Der Fliegende Holländer, by Richard Wagner, conducted by Wolfgang Sawallisch, starring Donald McIntyre as der fliegende Holländer, and Catarina Ligendza as Senta ?????

This opera production has received mixed reviews with Amazon.com, being that it was a filmed version and not a staged version of the opera, and that there were short deletions in the full performance of the opera. I can appreciate criticisms regarding deletions, but not on objection to the opera being filmed in life-like circumstances. I consider the opposite of film versions, to be minimalist opera, which seems to be exactly fly in the face as to why composers wrote operas rather than oratorios–because they expected the staging/scenery to contribute to the statement of the opera. To change the scene from what the composer wrote is (in my not so humble) opinion similar to changing the musical script itself. Meanwhile, back to this opera. First, the musical performance was superb.
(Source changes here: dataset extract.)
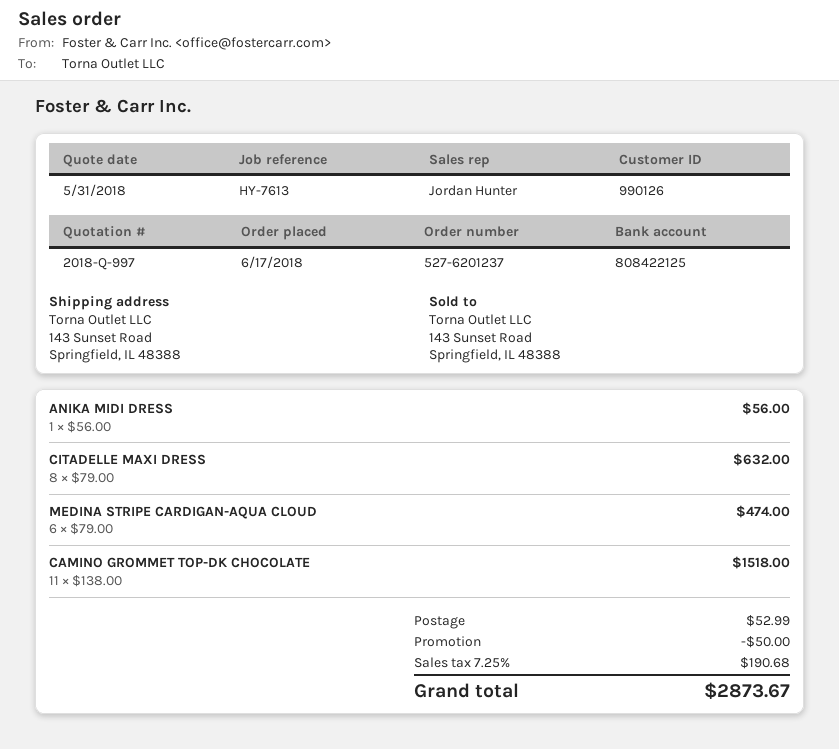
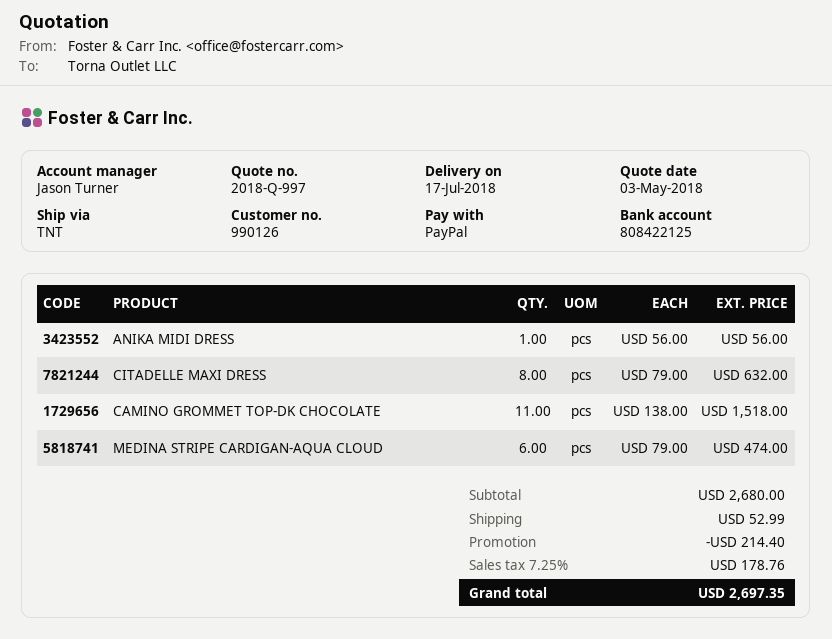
quote date: 2018-05-31 -> 2018-05-03
sales rep: Jordan Hunter -> Jason Turner
discount: 50.00 -> 214.40
tax: 7.25% = 190.68 -> 7.25% = 178.76
total: 2873.67 -> 2697.35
Both McIntyre and Ligendza have superb voices, and the supporting vocalists were all first class. The live scenery was more effective at conveying the opera story than a staged version would have ever done. Of the two things that have made opera accessible to modern populaces, undertitles (supratitles at the opera) and filmed versions have been the most effective at spreading the appeal of opera to normal folk. I would certainly like to see more productions like this, especially with the Wagner operas, such as Tannhäuser or der Meistersinger. While playing this opera, I asked Betsy to guess the composer, and she was quite surprised to learn that it was Wagner. She had thought that Wagner did not write melodious opera that could appeal to all. This opera, and this production in particular, is a wonderful way to begin entry into the world of Wagner, before tackling his more mature works.